WHAT YOU WILL DO >> The data below should be copied out exactly, with its pictures omitted.

DATA SHOWN >>
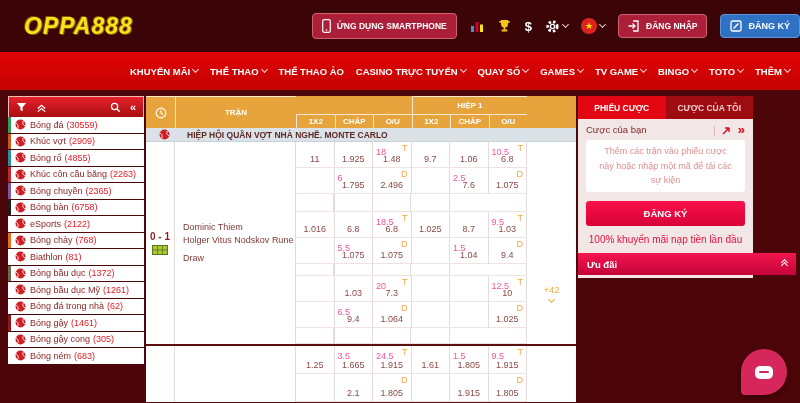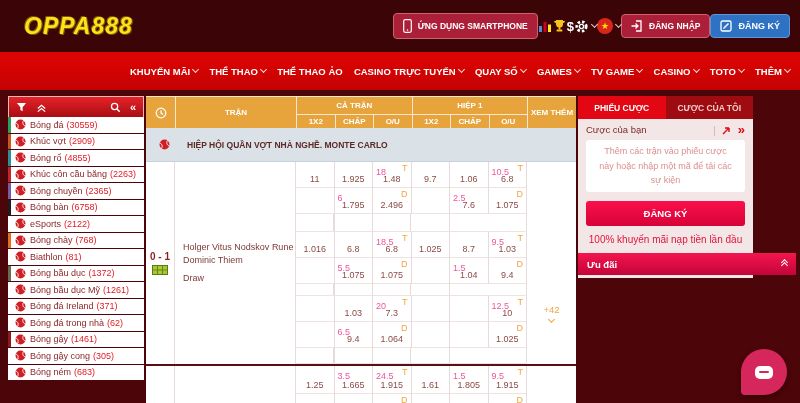"ỨNG DỤNG SMARTPHONE" .topbar-right { gap: none -> 13px; margin-right: 10px -> none }
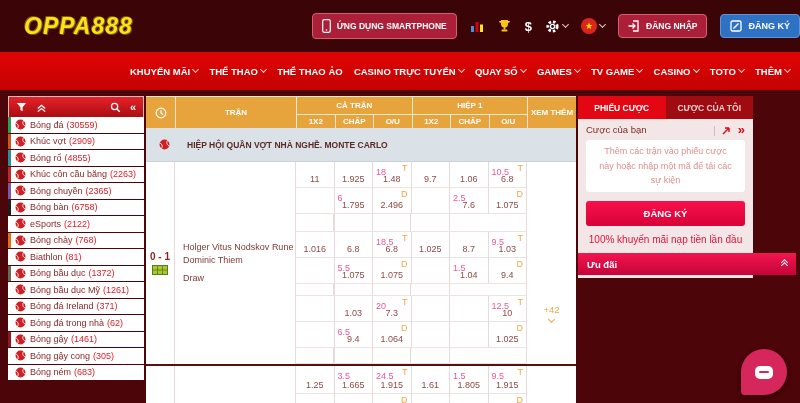"CASINO" span { text: CASINO -> BINGO }
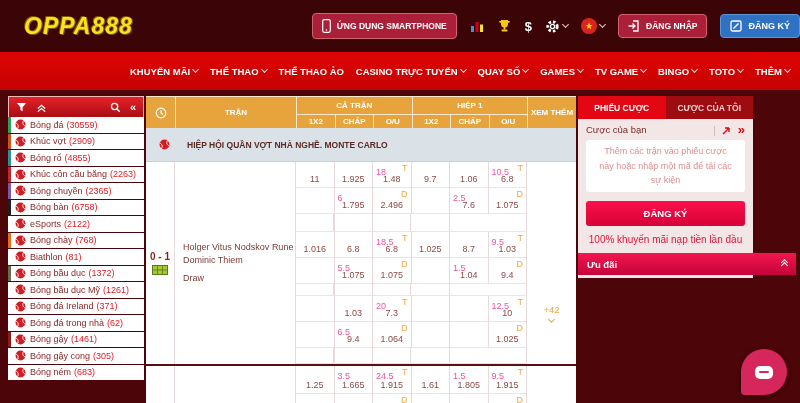"CẢ TRẬN" div.h-cell { html: <div>CẢ TRẬN</div> -> none }
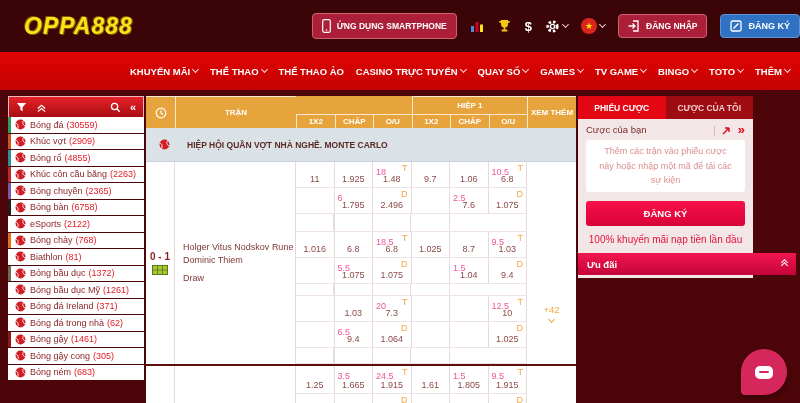"XEM THÊM" div.h-cell { html: <div>XEM THÊM</div> -> none }
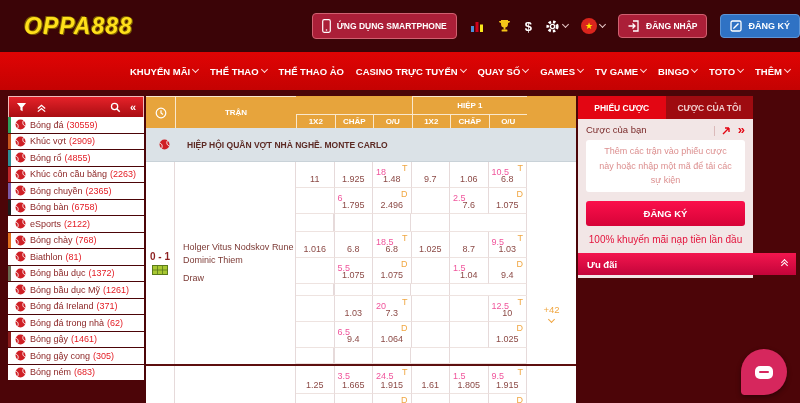"HIỆP HỘI QUẦN VỢT NHÀ" .league-row { height: 34px -> 14px }
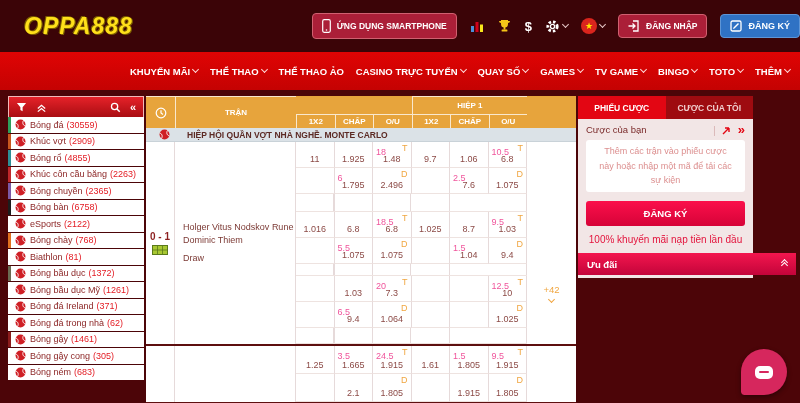"Holger Vitus Nodskov Rune" span { order: before "Dominic Thiem" -> after "Dominic Thiem" }
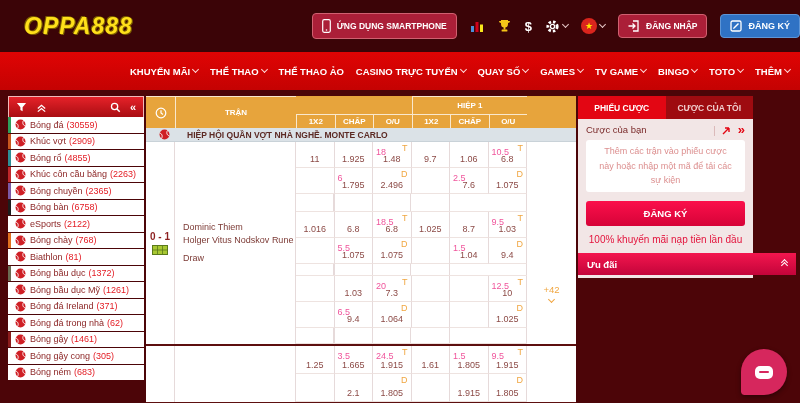"Bóng đá Ireland" div.sb-item { html: <div> <span></span> <span> <svg> <circle></circle> <path></path> </svg> </span> <span>Bóng đá Ireland</span> <span>(371)</span> </div> -> none }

RESULT OF THE TASK >>
"ỨNG DỤNG SMARTPHONE" .topbar-right { gap: none -> 13px; margin-right: 10px -> none }
"CASINO" span { text: CASINO -> BINGO }
"CẢ TRẬN" div.h-cell { html: <div>CẢ TRẬN</div> -> none }
"XEM THÊM" div.h-cell { html: <div>XEM THÊM</div> -> none }
"HIỆP HỘI QUẦN VỢT NHÀ" .league-row { height: 34px -> 14px }
"Holger Vitus Nodskov Rune" span { order: before "Dominic Thiem" -> after "Dominic Thiem" }
"Bóng đá Ireland" div.sb-item { html: <div> <span></span> <span> <svg> <circle></circle> <path></path> </svg> </span> <span>Bóng đá Ireland</span> <span>(371)</span> </div> -> none }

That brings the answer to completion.